Pour dénoncer l’écheveau de collusions auquel donnent lieu, dans le monde de la construction et de l’urbanisme un tel type de rapports humains, Rosi n’a eu qu’à puiser dans l’abondante légende noire qui, sur fond de Camorra, de misère et de désordre, alimente, depuis le XVIIIe siècle, le mythe négatif de Naples.
L’autre pendant de ce mythe, qui a prospéré à l’époque romantique mais auquel le positivisme républicain a mis fin, est plus aimable et littéraire : il verse dans le pittoresque et le folklore et considère avec indulgence les menus larcins des lazzaroni. « Au XVIIIe siècle, et pendant une bonne partie du XIXe, les voyageurs étrangers ne se montrèrent pas moins intrigués par les lazzaroni que par le Vésuve et Pompéi. En trouver la raison n'est guère difficile : les lazzaroni, à leur manière, étaient aussi attrayants que le paysage, et leur vie à l'air libre était source permanente d'intérêt et de divertissement (…). Leur héroïque défense de Naples, face à l'armée de Championnet en 1799, aussi bien que leur fidélité persistante pour les Bourbons étaient objets de déplaisir et d'alarme pour les agitateurs jacobins aussi bien que pour les doctrinaires qui déforment l'histoire napolitaine de cette époque » (H. Acton, Les Bourbons de Naples ; 1955, rééd. 1999, Perrin, p. 17. Voir également dans Y. Hersant, Italies, coll. Bouquins, 1988, les témoignages d’A. Dumas, P. de Musset, E. Zola.

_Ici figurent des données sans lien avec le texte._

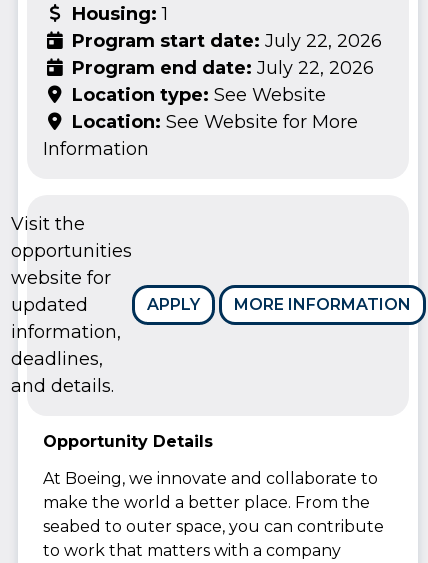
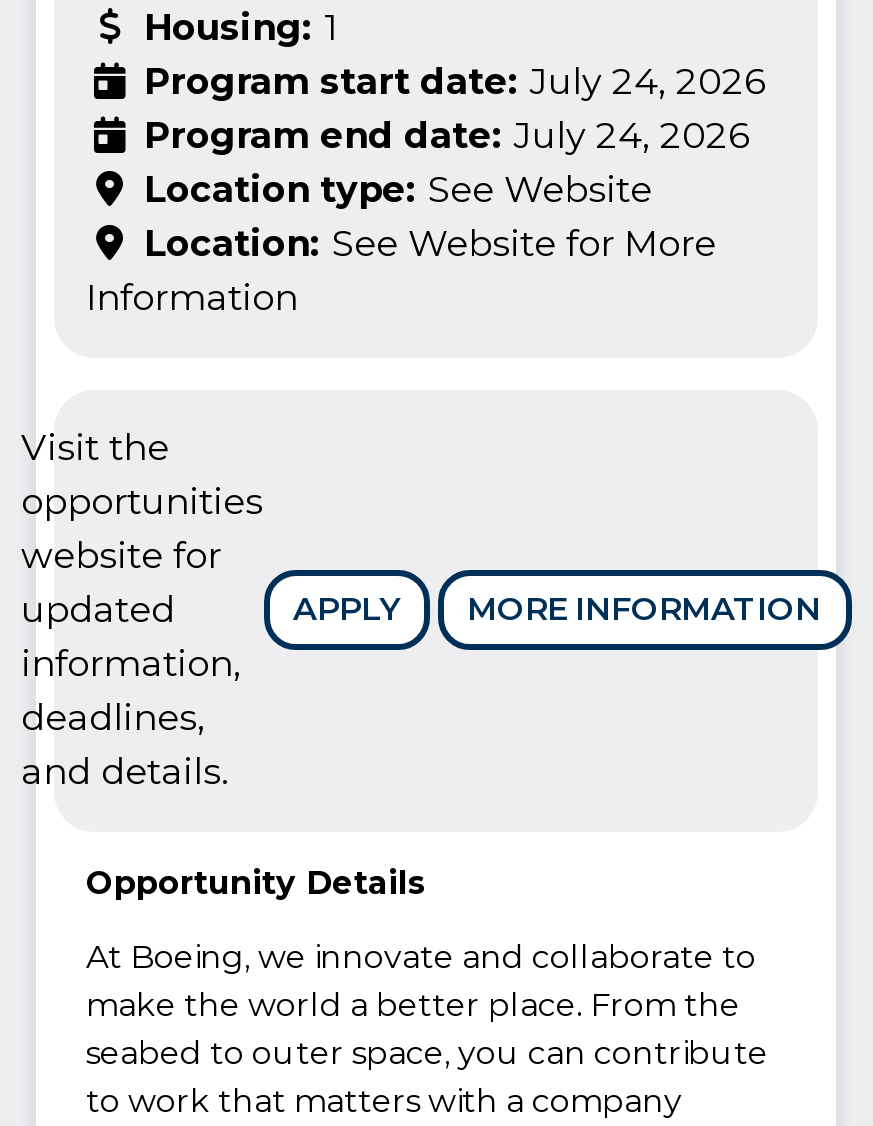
- Program start date: July 22, 2026
+ Program start date: July 24, 2026

- Program end date: July 22, 2026
+ Program end date: July 24, 2026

Le moralisme et le légalisme bourgeois imprègnaient plus les esprits du public de 1963 que la curiosité amusée manifestée par les écrivains romantiques à l’égard des coutumes populaires et des façons de vivre différentes des leurs. Aussi ce public n’a-t-il pas été heurté par la tonalité sombre et moralisante de la description d‘une cité du Sud. Je vois pour ma part, dans cette dénonciation, qui cherche en vain un objet à la mesure de sa violence, beaucoup de haine de soi, de culpabilité refoulée, de ressentiment à l’égard d’une ville qui s’est fort bien passée de son fils rebelle et n’a guère été bouleversée par son départ. Elle a sans doute eu tort : Francesco Rosi s’est bien vengée d’elle !
En 2021, le regard a changé. Il est devenu plus indulgent, plus complice. En témoigne cet autre film sur Naples enveloppé de soleil et de paganisme souriant : La Main de Dieu, de Paolo Sorrentino.